An assistant clerk for the town, Charena Lofton-Fullwood, recently pointed out that Juneteenth, or June 19, is the only federal holiday that Orono does not observe. The day commemorates the end of slavery in the United States. It was declared a federal and state holiday in 2021.
“For a town that prides itself on being inclusive and culturally sensitive, I’m surprised and disappointed that this hasn’t been addressed sooner but I’m hopeful it will be now,” Lofton-Fullwood wrote to Cornell Knight, interim town manager, in an email last week.
Despite signing orders that proclaim the day as Juneteenth in Orono since 2021, the council has not made it a paid holiday for employees. It is the latest town to do so, albeit only for this year, and joins others in Maine that close their nonessential offices.
The council will hold a meeting in July to discuss whether to make it a permanent paid holiday as part of an ordinance, but for now, the 5-1 vote granting a one-time paid holiday (with Councilor Leo Kenney opposed) applies only to this year. Councilor Jacob Baker was absent.
The council considered the issue last year and agreed to take it up at a later meeting, but “it’s an item we missed, quite frankly,” Dan Demeritt, council chairperson, said Monday night. While it is too late to amend an ordinance, the council wants to be responsive to the concerns of staff, he said.

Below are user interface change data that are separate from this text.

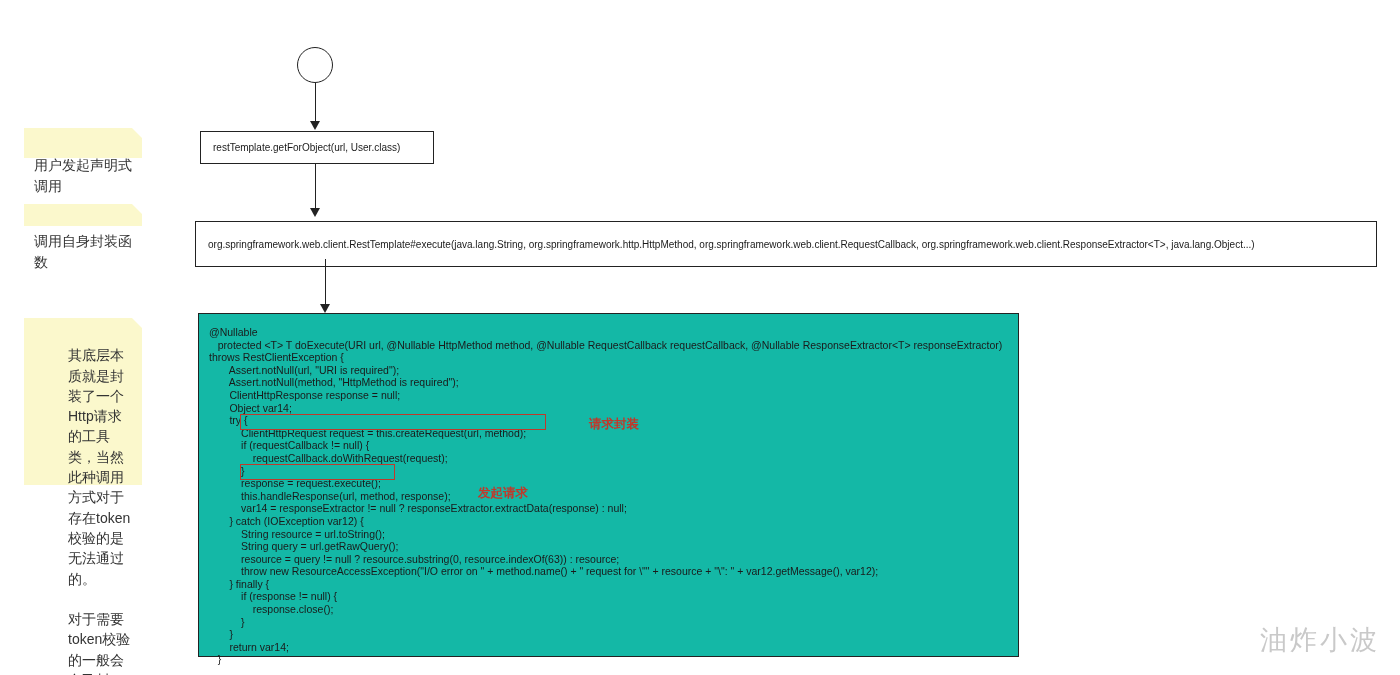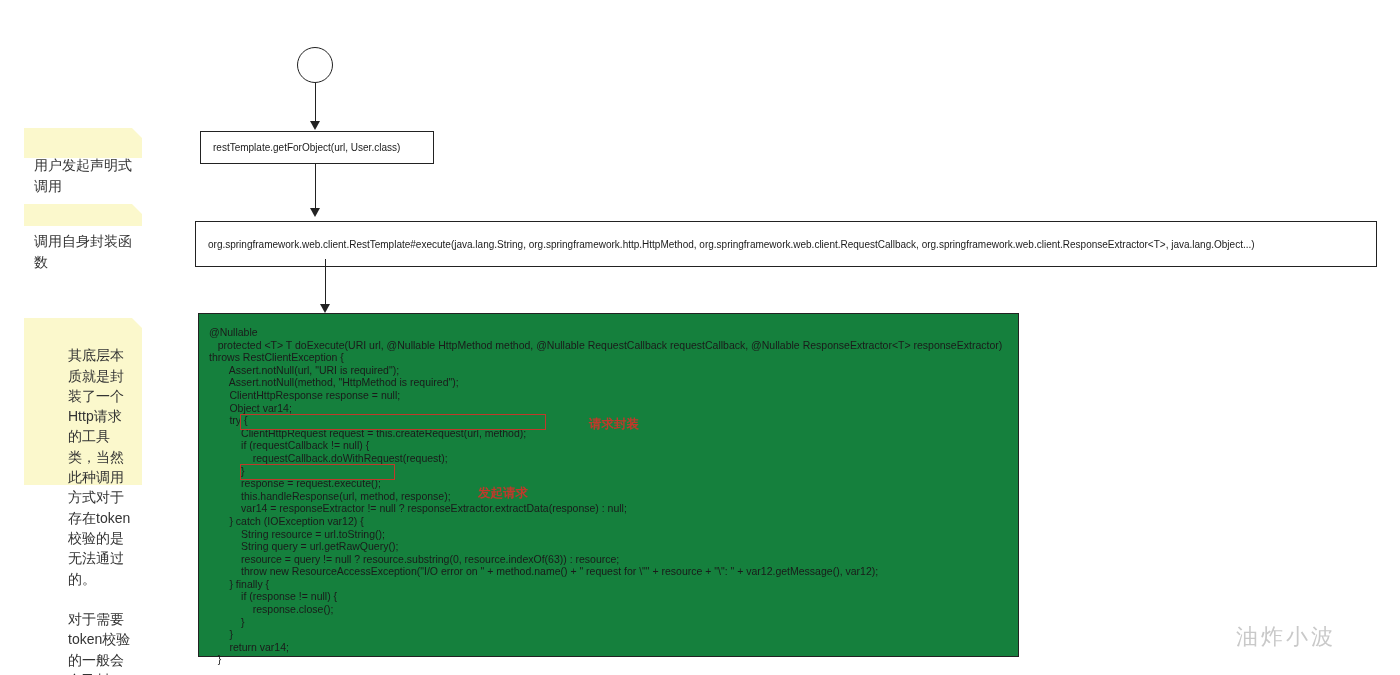--- a/index.html
+++ b/index.html
@@ -77,21 +77,21 @@
     height: 0;
     border-left: 5px solid transparent;
     border-right: 5px solid transparent;
     border-top: 9px solid #222222;
   }
 
   
   .code-box {
     position: absolute;
     border: 1.3px solid #222222;
-    background: #15803d;
+    background: #14b8a6;
     box-sizing: border-box;
     padding: 12px 0 9px 0;
   }
   .code-pre {
     margin: 0;
     padding: 0 10px;
     font-family: "Liberation Sans", sans-serif;
     font-size: 10.5px;
     line-height: 12.6px;
     color: #1a1a1a;
@@ -109,24 +109,25 @@
     color: #c0392b;
     font-size: 12.5px;
     font-weight: bold;
     white-space: nowrap;
   }
 
   
   .watermark {
     position: absolute;
     color: #c9c9c9;
-    font-size: 22px;
+    font-size: 27px;
     letter-spacing: 3px;
     white-space: nowrap;
     user-select: none;
+    margin-left: 24px;
   }
 </style>
 </head>
 <body>
 
 <div id="canvas">
 
   <div class="note" style="left:24px; top:128px; width:118px; height:30px;">
     <span>用户发起声明式调用</span>
     <span class="note-corner-top"></span>

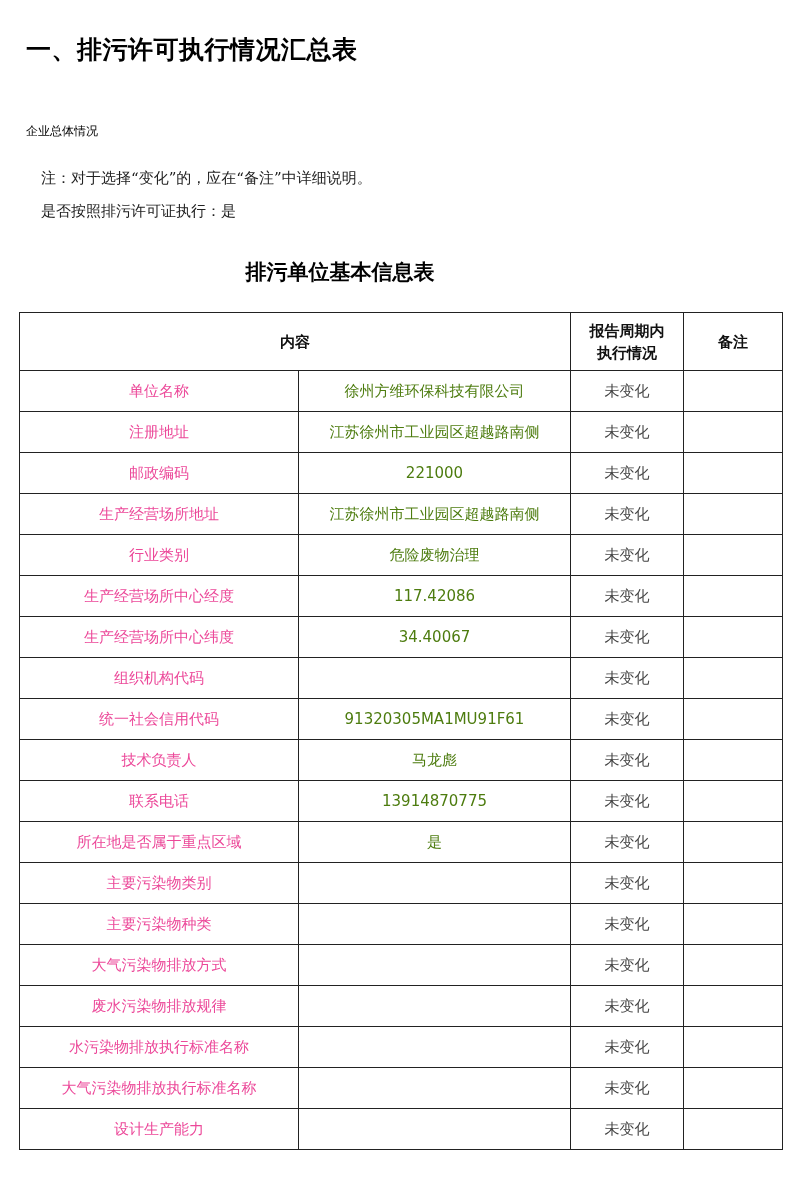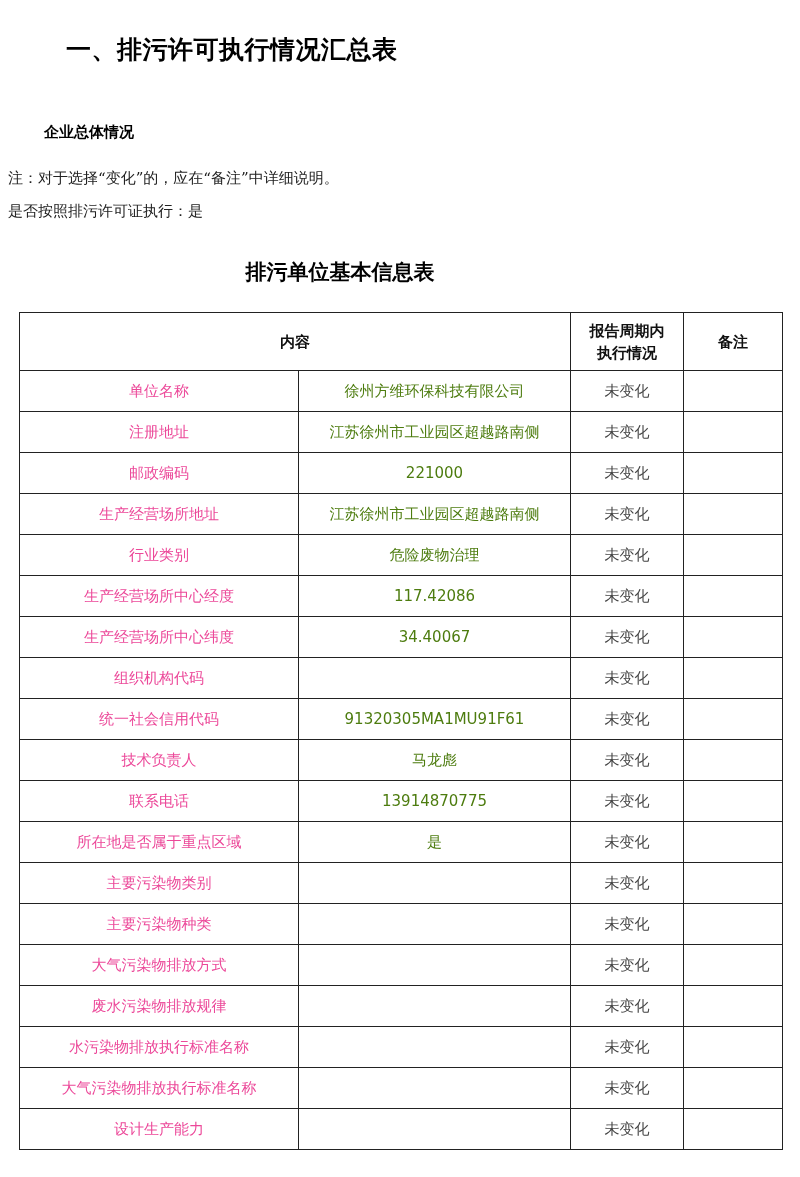--- a/index.html
+++ b/index.html
@@ -1,19 +1,19 @@
 <!DOCTYPE html>
 <html><head>
 <meta charset="utf-8">
 <style>
   html, body { margin: 0; padding: 0; background: #ffffff; }
   body { width: 800px; height: 1177px; position: relative; overflow: hidden; color: #111; font-family: "DejaVu Sans", "Liberation Sans", sans-serif; }
-  .h1 { position: absolute; left: 26px; top: 33px; font-size: 25px; font-weight: bold; letter-spacing: 0.5px; color: #000; margin-left: 40px; }
-  .h2 { position: absolute; left: 44px; top: 123px; font-size: 15px; font-weight: bold; color: #000; }
-  .note { position: absolute; left: 8px; font-size: 15px; font-family: "DejaVu Serif", "Liberation Serif", serif; color: #222; }
+  .h1 { position: absolute; left: 26px; top: 33px; font-size: 25px; font-weight: bold; letter-spacing: 0.5px; color: #000; }
+  .h2 { position: absolute; left: 26px; top: 123px; font-size: 12px; font-weight: normal; color: #000; }
+  .note { position: absolute; left: 41px; font-size: 15px; font-family: "DejaVu Serif", "Liberation Serif", serif; color: #222; }
   .note1 { top: 169px; }
   .note2 { top: 202px; }
   .tbl-title { position: absolute; left: 0; width: 680px; top: 258px; text-align: center; font-size: 21px; font-weight: bold; color: #000; }
   table.info { position: absolute; left: 19px; top: 312px; border-collapse: collapse; table-layout: fixed; width: 763px; }
   table.info td, table.info th { border: 1.5px solid #222; text-align: center; vertical-align: middle; padding: 0; }
   table.info th { font-weight: bold; font-size: 15px; color: #111; height: 57px; line-height: 22px; }
   table.info td { height: 40px; font-size: 15px; }
   td.label { font-family: "DejaVu Serif", "Liberation Serif", serif; color: #ec4899; }
   td.value { font-family: "DejaVu Sans", "Liberation Sans", sans-serif; color: #4d7c0f; font-size: 16px; }
   td.status { font-family: "DejaVu Serif", "Liberation Serif", serif; color: #444; border-radius: 14px; }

Kenney argued against the order to grant the one-time paid holiday because an attorney advised that it is a benefit to be negotiated with employees who are part of a union.
“I’m making no judgment about whether this is a holiday that should be added or not, but for me, this process was pretty greatly flawed [by] taking it out of negotiations,” Kenney said.
The town’s finance director determined that approving the order would cost the town between $14,000 to $15,000 in public safety overtime, Knight told councilors.
While many councilors agreed with Kenney’s sentiment about the importance of sticking to a process, they also leaned in favor of making Juneteenth a paid holiday in the short term. It’s a federal and state holiday, so many members of the public would expect town offices to be closed, Councilor Sonja Birthisel said.
“I don’t think it is outside the bounds of reasonable for the council to be more generous with holidays,” she said. “I would feel very differently if we were taking a holiday away, but granting an additional holiday would not impinge on staff in a similar way.”
Kenney said the move is “being generous with taxpayer money,” while some departments have run over budget this year. Knight clarified there would likely be overdrafts in the public safety and town manager salary lines.
Vice Chairperson Sarah Marx said the council dropped the ball by not revisiting the matter, and it’s important for it to stay true to its commitment to support diversity and inclusion.
“I believe deeply that when we make proclamations and put these big words out there, we have a moral obligation to live into those things we proclaim,” she said.
The origin of the Juneteenth dates back to June 19, 1865, when Maj. Gen. Gordon Granger marched into Galveston, Texas, to inform the last enslaved African-Americans of their freedom and that the Civil War had ended. More than two years earlier, on Jan. 1, 1863, President Abraham Lincoln had issued the Emancipation Proclamation, declaring that slaves held in the Confederacy would be freed.